THE TASK - Leave the pictures in the listing below aside and reproduce exactly the lines starting with the one with "color: #fde047 ->" and going on through the one with "background: #14b8a6 ->", both ends included.

INPUT MATERIAL -
*****

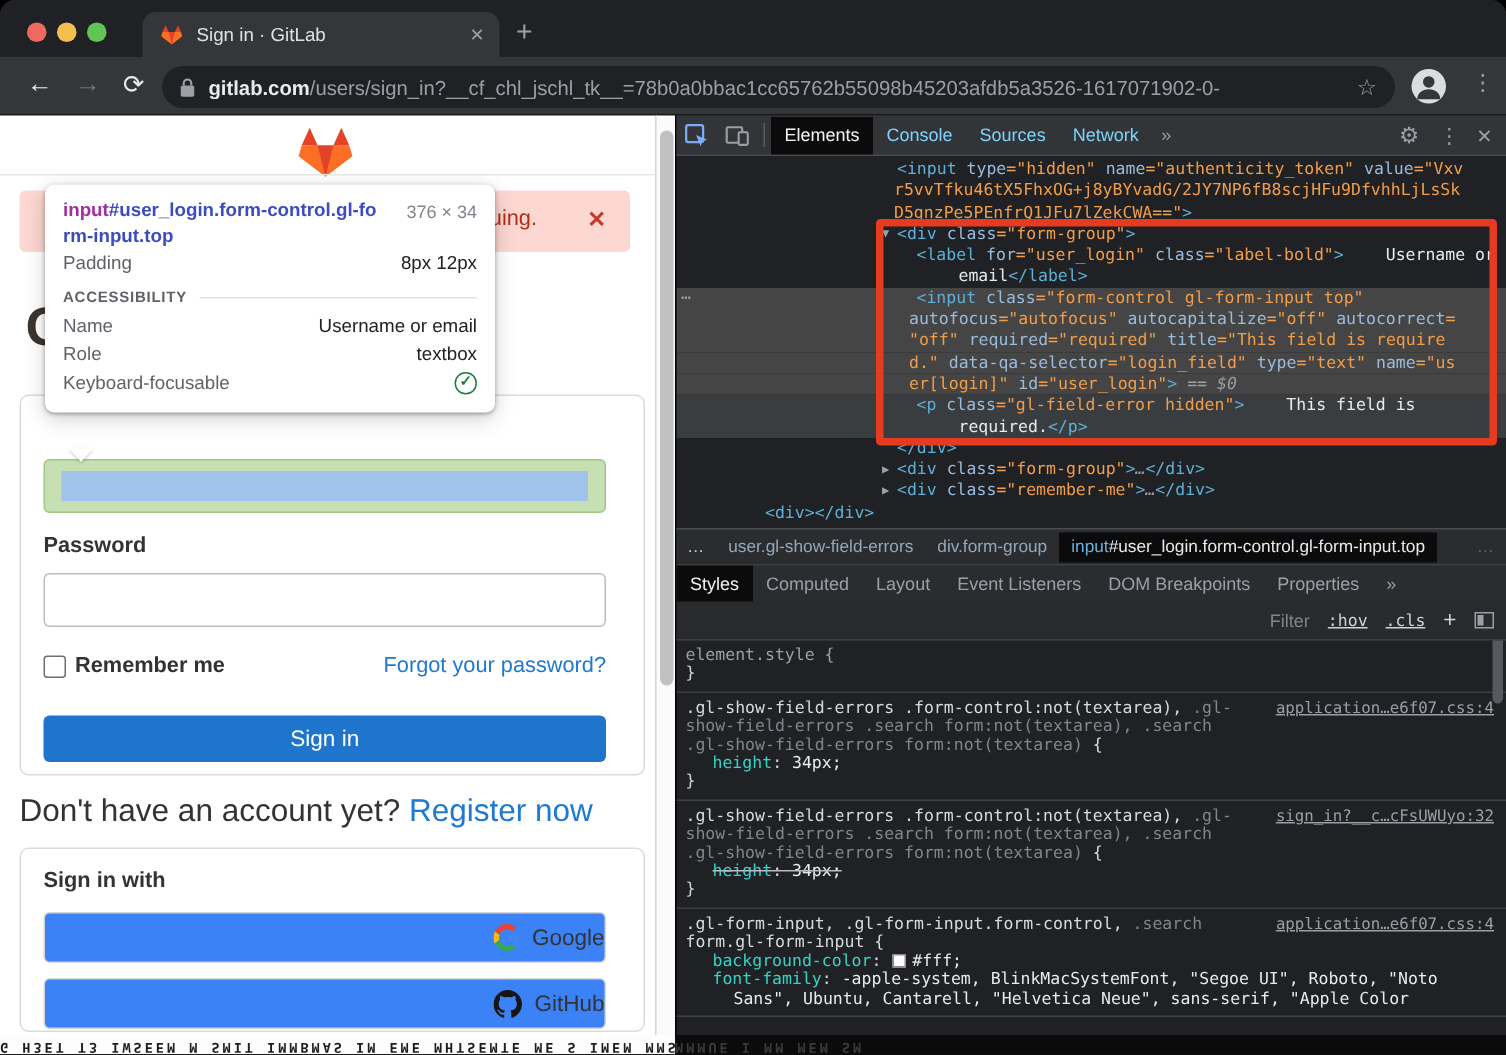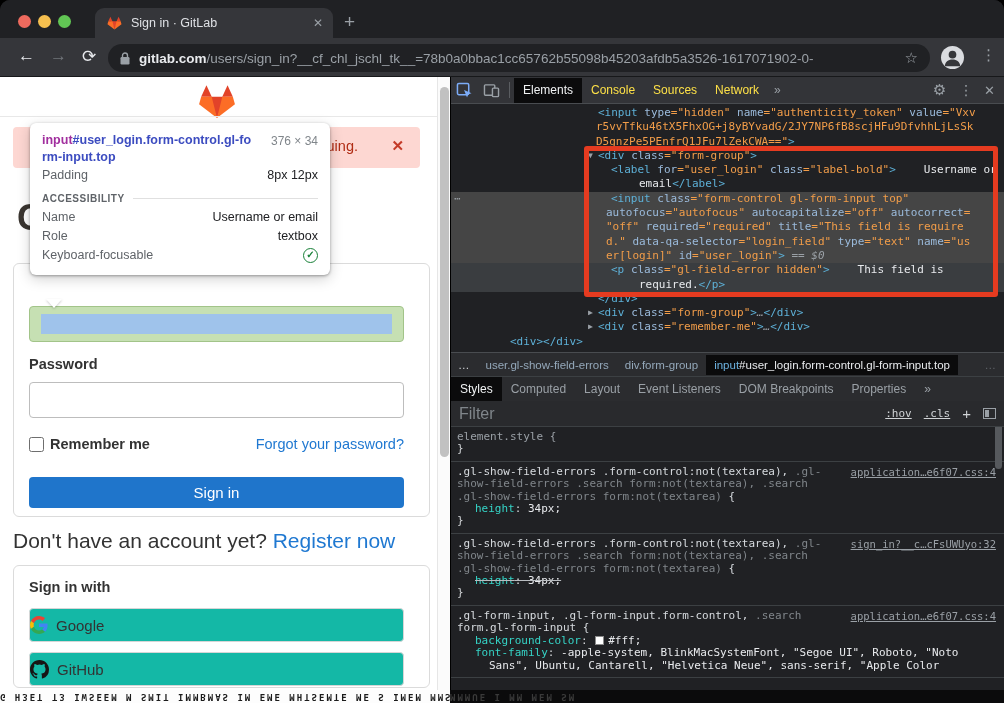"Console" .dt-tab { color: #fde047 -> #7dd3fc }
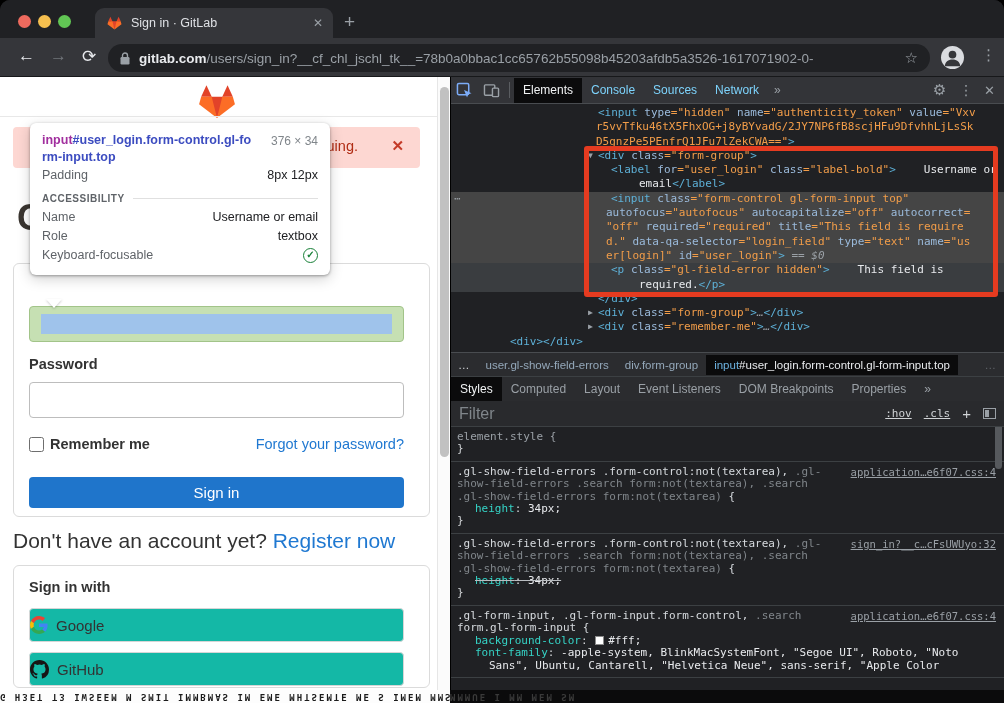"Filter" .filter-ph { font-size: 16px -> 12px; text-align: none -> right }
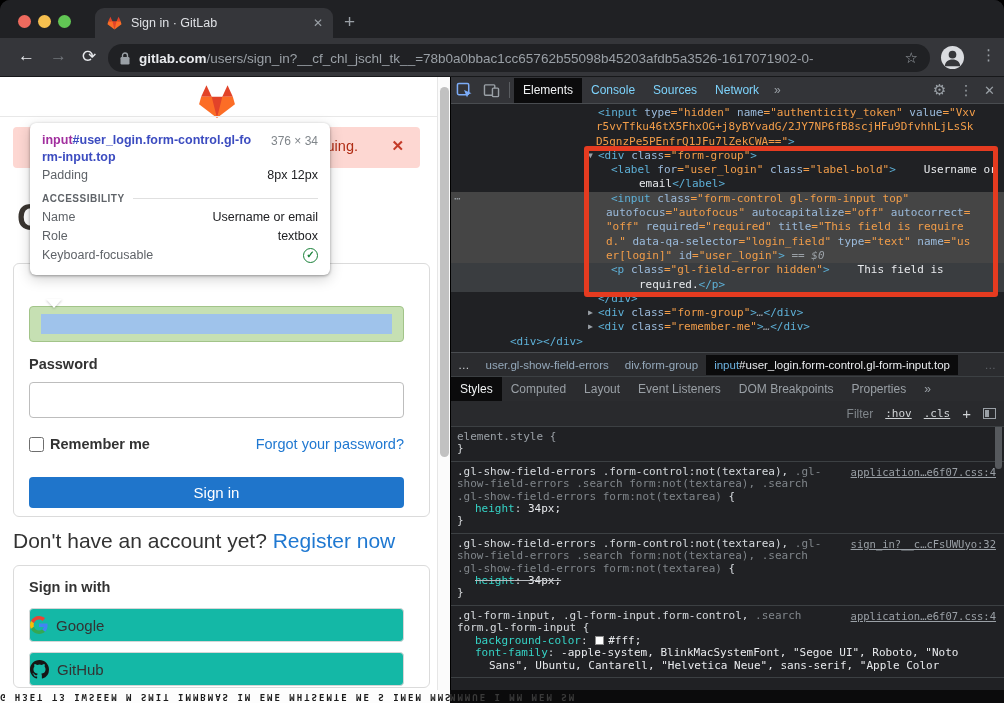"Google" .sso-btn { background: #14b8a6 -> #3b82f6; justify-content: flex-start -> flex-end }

*****

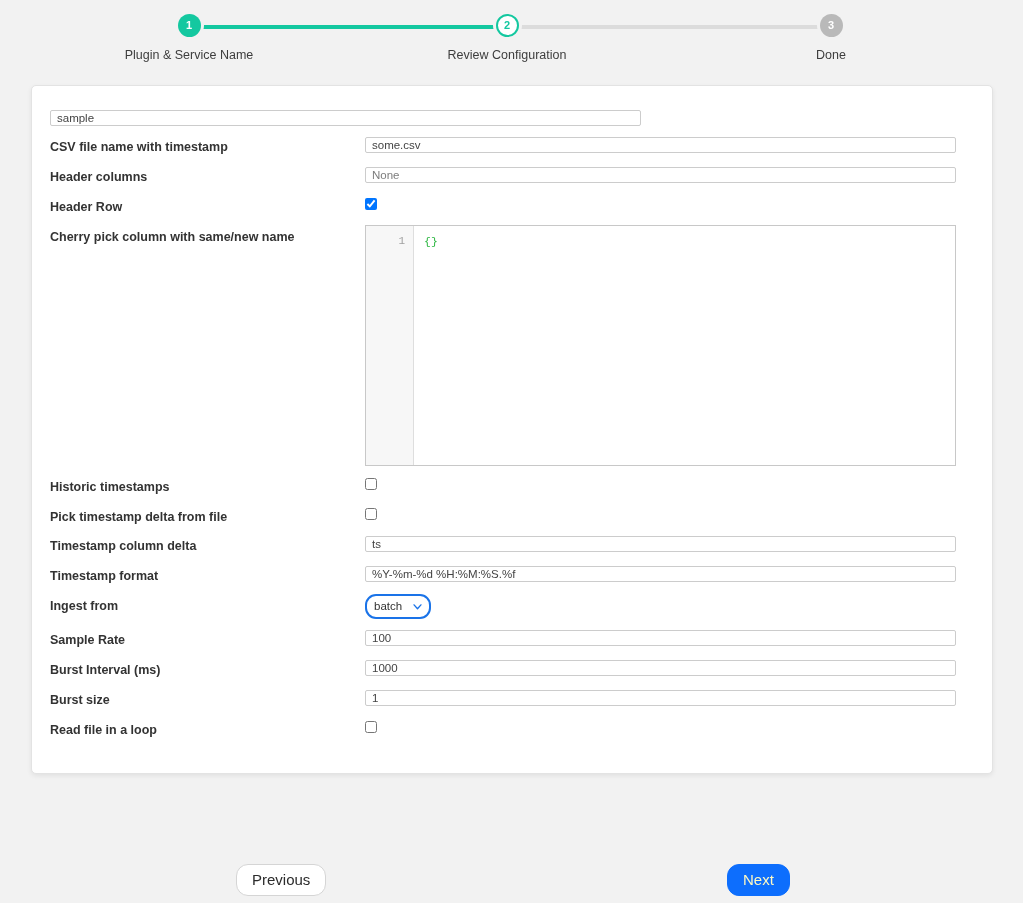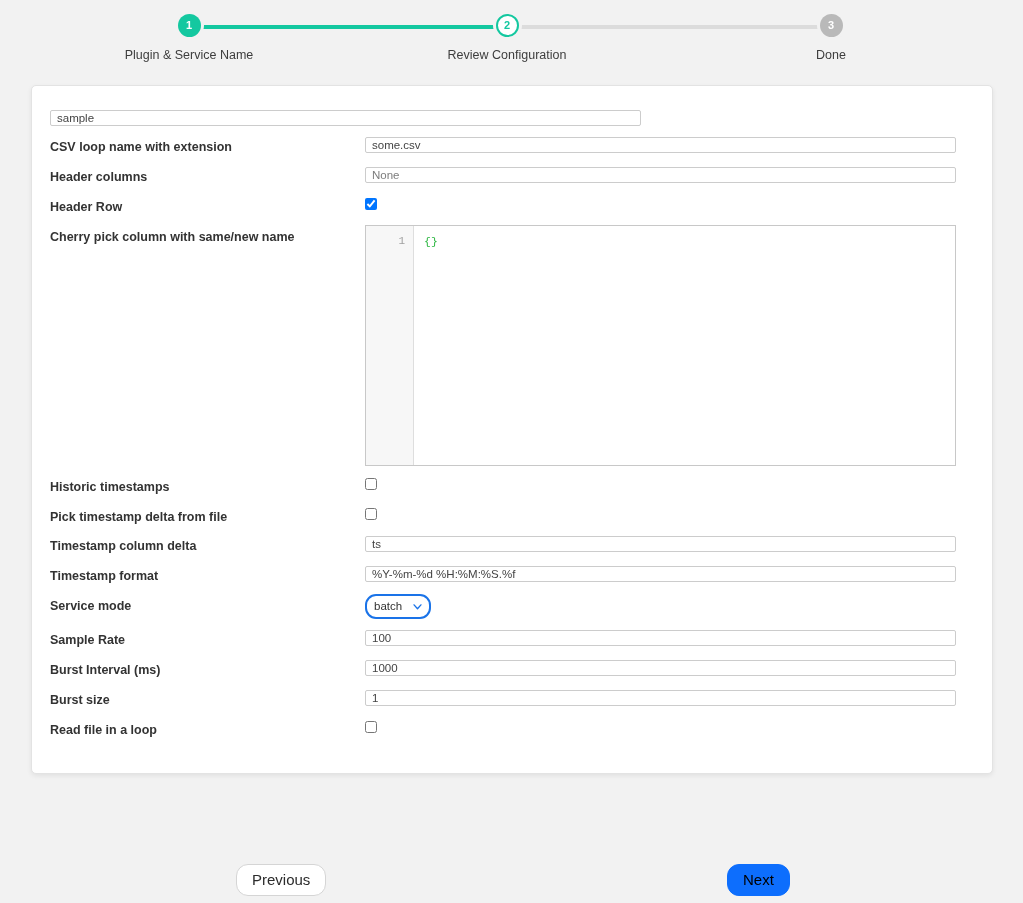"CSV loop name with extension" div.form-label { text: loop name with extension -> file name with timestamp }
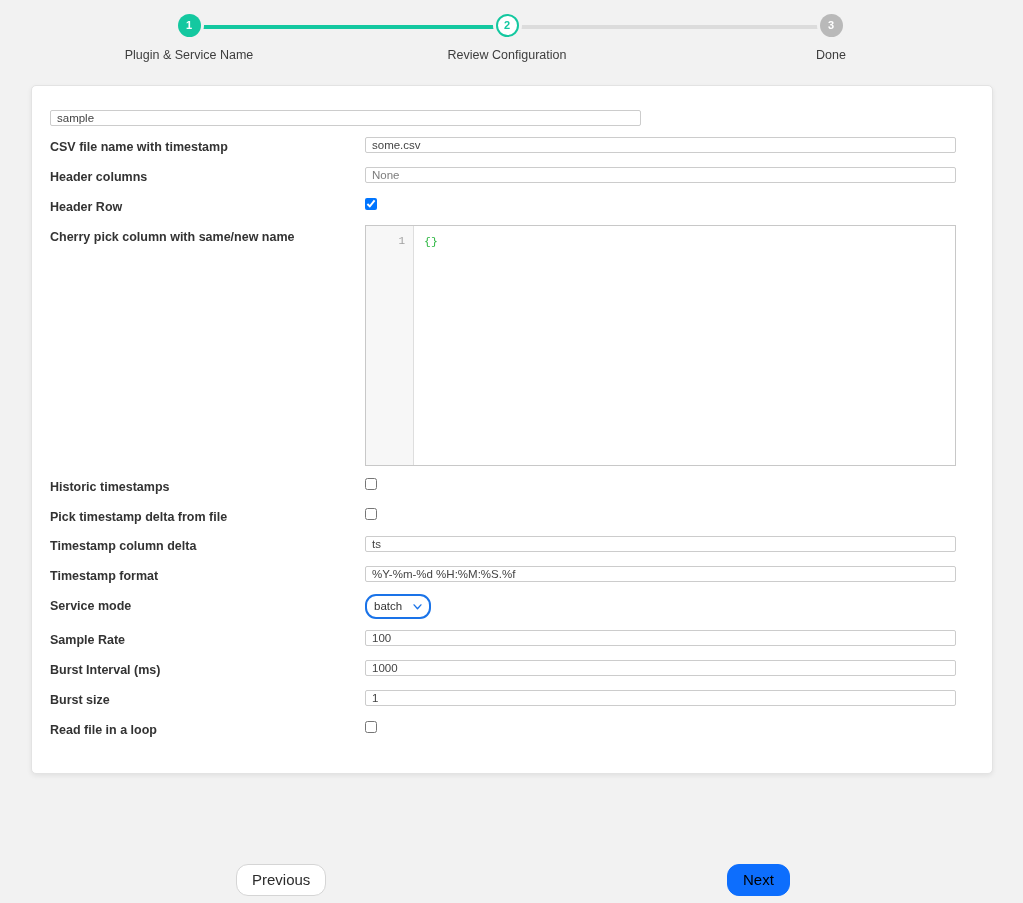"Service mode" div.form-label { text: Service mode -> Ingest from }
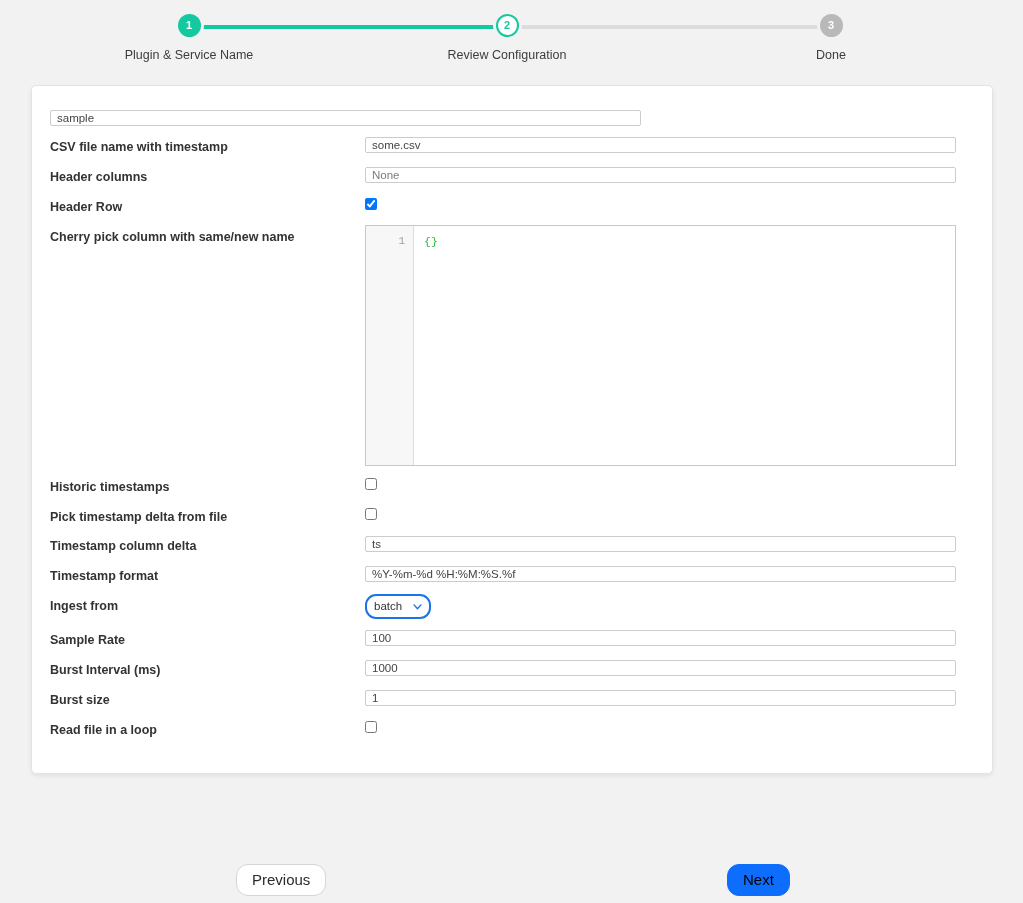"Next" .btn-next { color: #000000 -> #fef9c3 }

*****

SOLUTION TO THIS EXERCISE -
"Console" .dt-tab { color: #fde047 -> #7dd3fc }
"Filter" .filter-ph { font-size: 16px -> 12px; text-align: none -> right }
"Google" .sso-btn { background: #14b8a6 -> #3b82f6; justify-content: flex-start -> flex-end }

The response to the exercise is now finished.